I’m not sure how familiar you are with @threads or CUarrays but with the overall structure of the algorithm, do you think it would be easy to parallelize? My only hesitation is populating M across multiple workers correctly.

1 Like

Nice!

I am not sure if this can be parallelized. The “slow” part is the do_rotation. However, to compute the i+1-th element, it need that i-th. Hence, I do not see how this can be computed in parallel. Am I missing something?

I do agree that the inner most for loop (for tt…) cannot be parallelized due to needing to know the previous “state”, however the outer most for loop (for x…) is independent of other x’s which should lends it self to parallelization though maybe not in the form its written currently.

1 Like

@Ronis_BR I am sorry if its in appropriate to add to an old topic. I’ve been using the code you posted earlier as a guild to build off of but I ran into a little snag if I wanted to extend the static vector M to vary with position. Using your code I’ve tried to do that below

#1D
M_1d = [[@SArray zeros(3) for _ = 1:x_pts] for _ = 1:time_pts]

for i in 1:x_pts
       M_1d[1][i] = @SVector[0.0,0.0,0.1];
   end

However, this seems like a terrible way to go about dealing with M, especially if I extend this to 2 and 3 dimensions, where I would have something like M[time_pts][x_pts][y_pts]

using LinearAlgebra
using BenchmarkTools
using StaticArrays

@inline do_rotation(M_in, B1, θ) =
    M_in * cos(θ) + cross(B1/norm(B1), M_in) * sin(θ) + B1/norm(B1) * dot(B1/norm(B1), M_in) * (1 - cos(θ))

@inline B1_vec(b1, X, G, F) = SVector{3,Float64}(real(b1), imag(b1), X*G + F)

function sim(X, resol, b1, G, F, M)

    Output = Vector{SVector{3,Float64}}(undef, length(Y),length(X))

    @inbounds @views for x in eachindex(X)
        for tt = 1:length(b1)-1
            B1 = B1_vec(b1[tt], X[x], G[tt], F[tt])
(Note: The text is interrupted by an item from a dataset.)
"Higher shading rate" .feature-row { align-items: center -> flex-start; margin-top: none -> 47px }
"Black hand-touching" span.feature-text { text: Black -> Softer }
            if abs(norm(B1)*resol) != 0.0
                M[tt+1][x] = do_rotation(M[tt][x], B1, norm(B1) * resol)
            else
                M[tt+1][x] = M[tt][x]
            end
        end
        Output = M[end][x]
    end

    return Output
end

##
time_pts = 1000;
x_pts = 100;
resol = 4e-5;

X = collect(range(-10/2,10/2,length = x_pts));
B = zeros(ComplexF64,time_pts);
G = ones(time_pts)
F = ones(time_pts)

M = [@SVector zeros(3) for _ = 1:time_pts]
M[1] = @SVector [0.0,0.0,0.5]

A sample 2D method would look something like this but again it seems terrible inefficient.


#Sample 2d Method
M_2d = [[[@SArray zeros(3) for _ = 1:x_pts] for _ = 1:y_pts] for _ = 1:time_pts]

for j in 1:y_pts, i in 1:x_pts
    M_2d[1][j][i] = @SVector[0.0,0.0,0.1];
end

function sim_2d(X,Y, resol, b1, G, F, M_2d)
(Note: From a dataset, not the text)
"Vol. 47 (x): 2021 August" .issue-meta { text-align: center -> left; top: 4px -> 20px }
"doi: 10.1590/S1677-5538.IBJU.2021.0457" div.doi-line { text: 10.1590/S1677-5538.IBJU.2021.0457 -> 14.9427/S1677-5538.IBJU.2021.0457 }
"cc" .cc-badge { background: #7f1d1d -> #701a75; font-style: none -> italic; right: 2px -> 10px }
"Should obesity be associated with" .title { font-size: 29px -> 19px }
    Output_2d = Array{SVector{3,Float64}}(undef, length(Y),length(X))

    @inbounds @views for y in eachindex(Y), x in eachindex(X)
        for tt = 1:length(b1)-1
            B1 = B1_vec(b1[tt], X[x], G[tt], F[tt])

            if abs(norm(B1)*resol) != 0.0
                M_2d[tt+1][y][x] = do_rotation(M_2d[tt][y][x], B1, norm(B1) * resol)
            else
                M_2d[tt+1][y][x] = M_2d[tt][y][x]
            end
        end
        Output_2d = M[end][y][x]
    end

    return Output
end

Hi @loki,

Why don’t you just create a matrix of SVectors:

julia> M = [@SArray zeros(3) for i = 1:10, j = 1:10]
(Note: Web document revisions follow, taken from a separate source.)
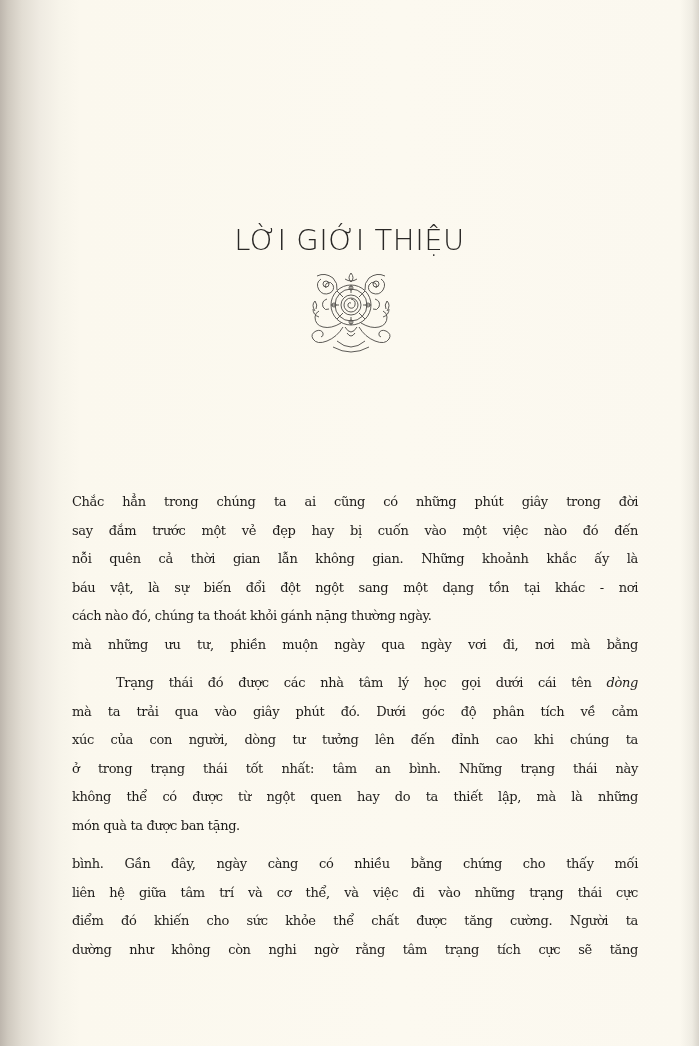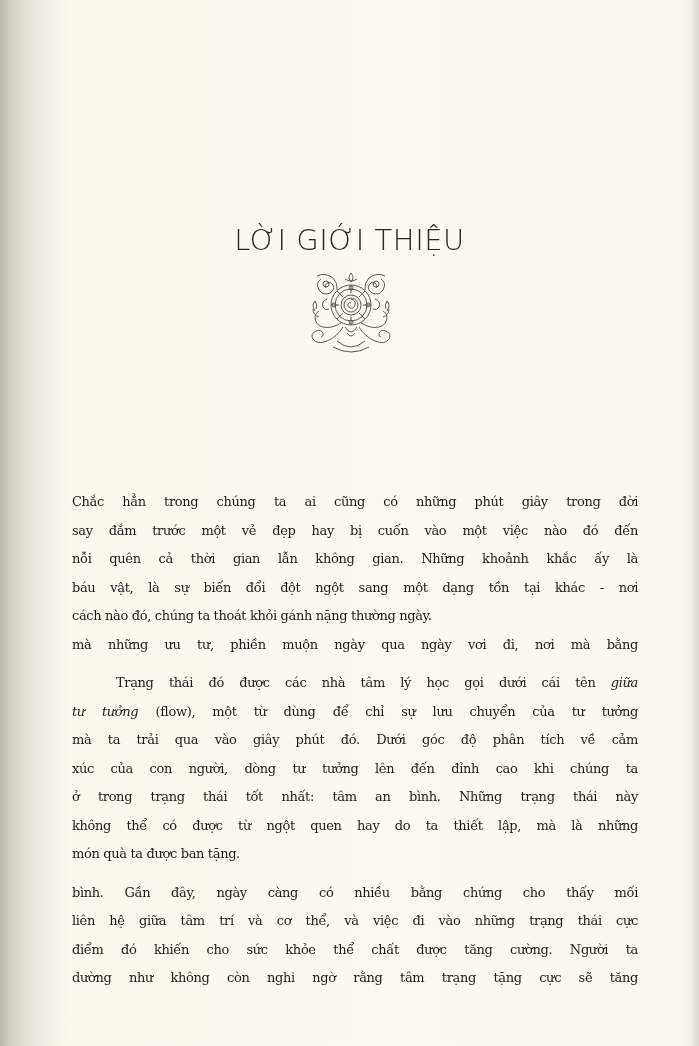"giữa" span.italic { text: giữa -> dòng }
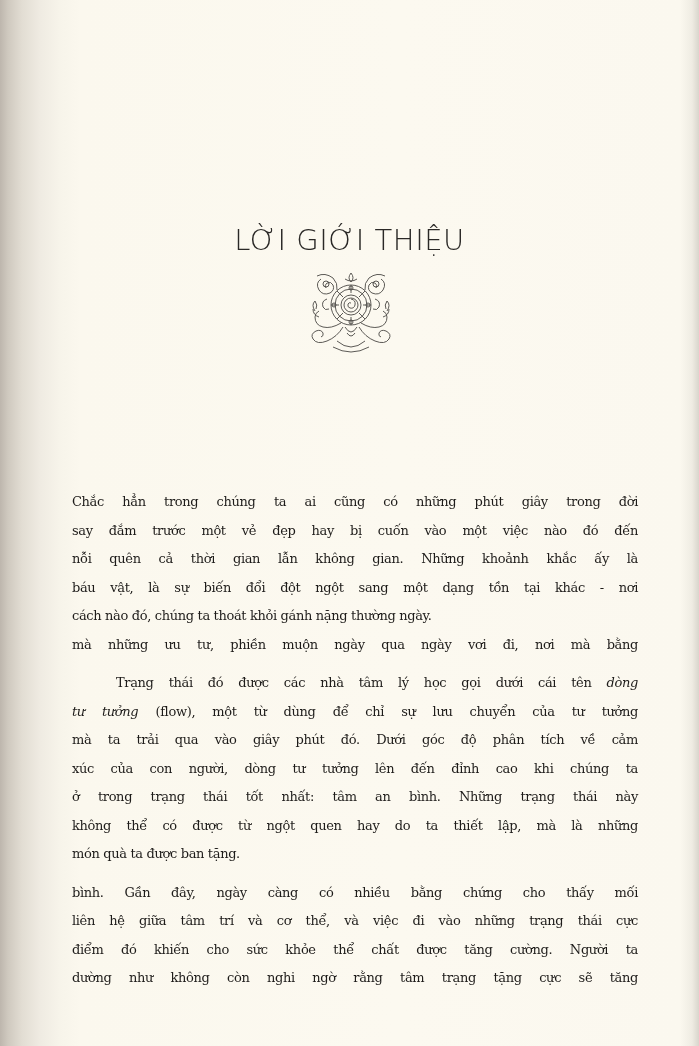"tư tưởng (flow), một từ" span.line { html: <span><span>tư tưởng</span><span> (flow), một từ dùng để chỉ sự lưu chuyển của tư tưởng</span></span> -> none }
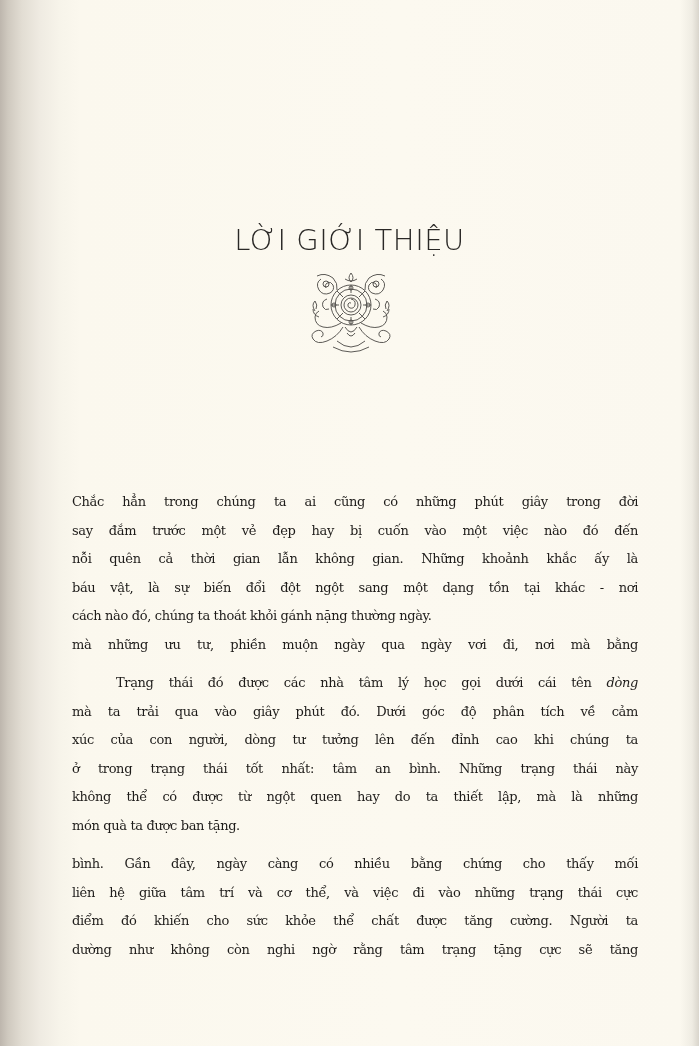"dường như không còn nghi" span.line { text: tặng -> tích }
which will be accessible by:

julia> M[2,3]
3-element SArray{Tuple{3},Float64,1,3} with indices SOneTo(3):
 0.0
 0.0
 0.0

@Ronis_BR Thank you for revisiting this! I didn’t realize I could use that syntax when creating an array like that, and as you saw I was definitely over thinking it.

Do you think a Matrix of SVectors on the order of 10e4x6400 falls out of the use case for staticarrays? There is a warning about excessive compiler time when using large arrays and matrices. I do also know that a Matrix of this size is on the order of 15Gb.

Notice that you will be creating a Matrix of 3x1 SVectors. The warning is about SVector / SMatrix with big dimensions. However, this is a massive amount of data and you can have problems. Unfortunately, I have never worked with something of this size to give you any good advice.

@Ronis_BR You have been a huge help regardless! Unfortunately I operate in the realm of stupidly large matrix sizes so I’ve been trying to learn the ins and outs of Julia’s high performance side. I’ve discovered fairly quickly that its easy to code something that works but is terribly inefficient. Thank you again for the help!